“Water sloshes rhythmically as I make my way across a farm on San Cristóbal Island in the Galápagos. As I begin my trek up a steep hill, the weight of the five-gallon water bag I’m carrying begins to wear on me. This is my second trip grabbing water today, and I’m tired.
“‘¡Tomas más que las vacas!’ shouts a nearby farmer. It translates to, ‘You drink more than the cows!’
I couldn’t help but smile and laugh along with him. Geovanny Sarigu, the farm’s manager, works under environmental stressors like high temperatures and water shortages regularly. And he knows these things will only get worse over time. But every time I see him, he wears a big smile that infects everyone around him.
Galapágos farmers take such pride in their jobs as producers — and I really enjoyed working alongside them to collect data for a research project led by Angélica Gómez, a Ph.D. student in the UNC Department of Geography. Over winter break, [we] traveled to the islands … to discover how human activities have altered this once-pristine ecosystem — a question still largely unanswered.

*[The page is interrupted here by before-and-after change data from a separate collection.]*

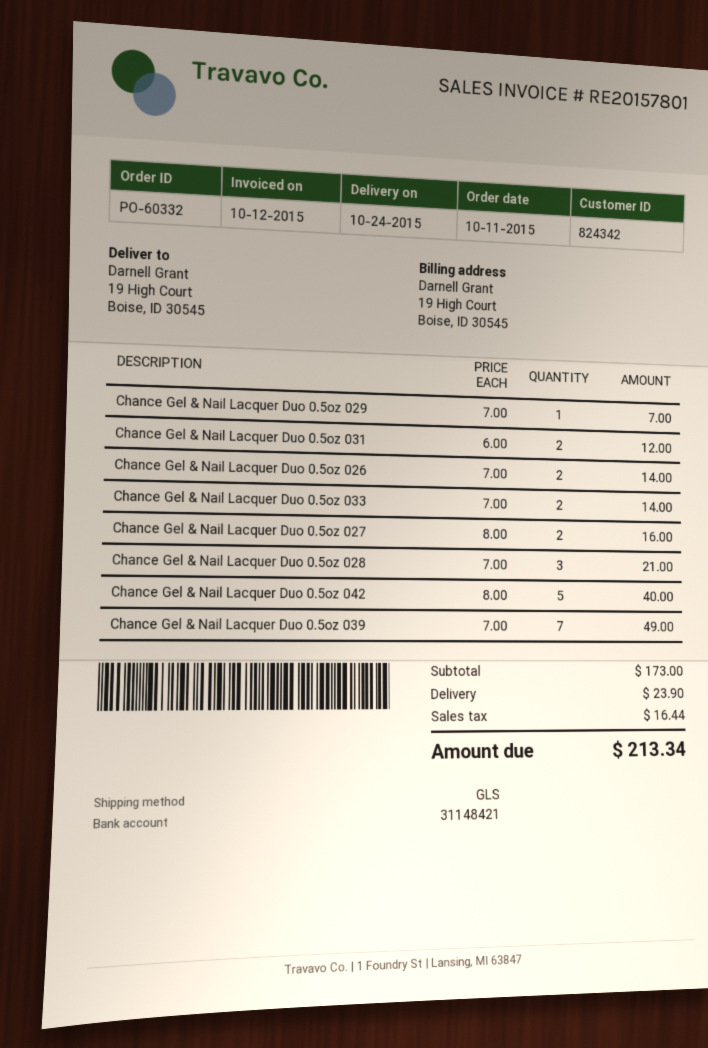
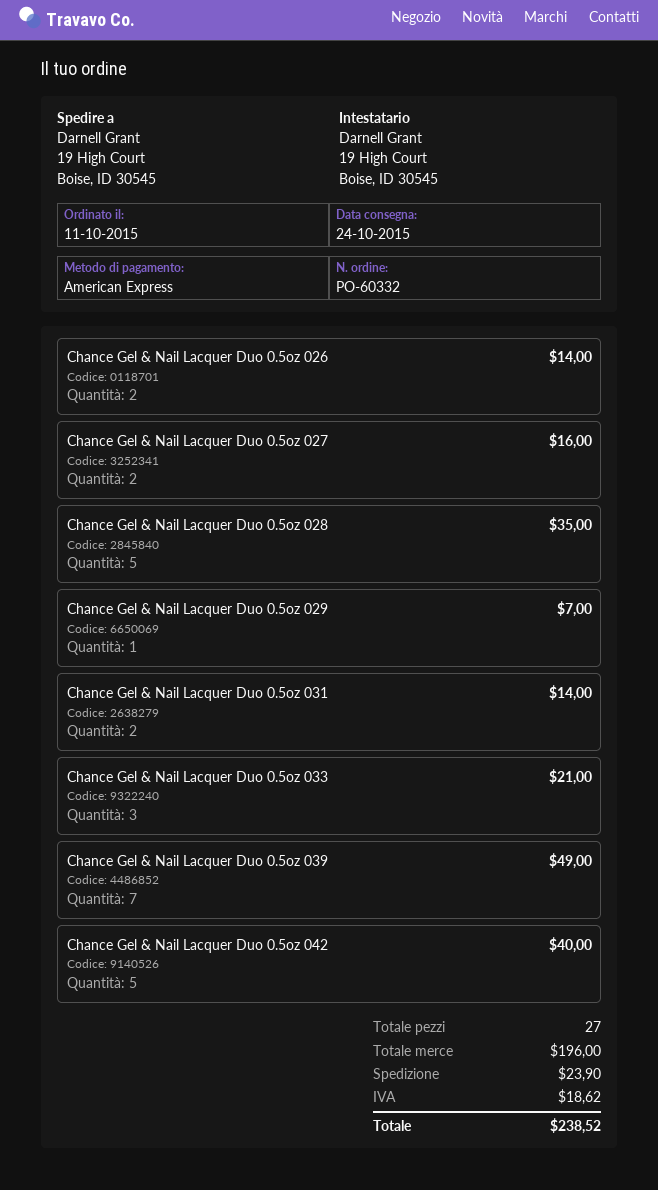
Chance Gel & Nail Lacquer Duo 0.5oz 031: 2 for 12.00 -> 2 for 14.00
Chance Gel & Nail Lacquer Duo 0.5oz 033: 2 for 14.00 -> 3 for 21.00
Chance Gel & Nail Lacquer Duo 0.5oz 028: 3 for 21.00 -> 5 for 35.00
subtotal: 173.00 -> 196.00
tax: 16.44 -> 18.62
total: 213.34 -> 238.52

In our efforts to understand the changes, the people we met and interacted with made me realize I had picked a meaningful project that would not only impact me, personally, but would directly enhance the lives of others.”
— Haley Moser ’18
Funding for Moser’s trip was made possible, in part, with funding from the UNC Department of Geography, the Institute for the Environment, and the Faculty for the Future — an organization that funds Ph.D. women in STEM from developing countries to do their research.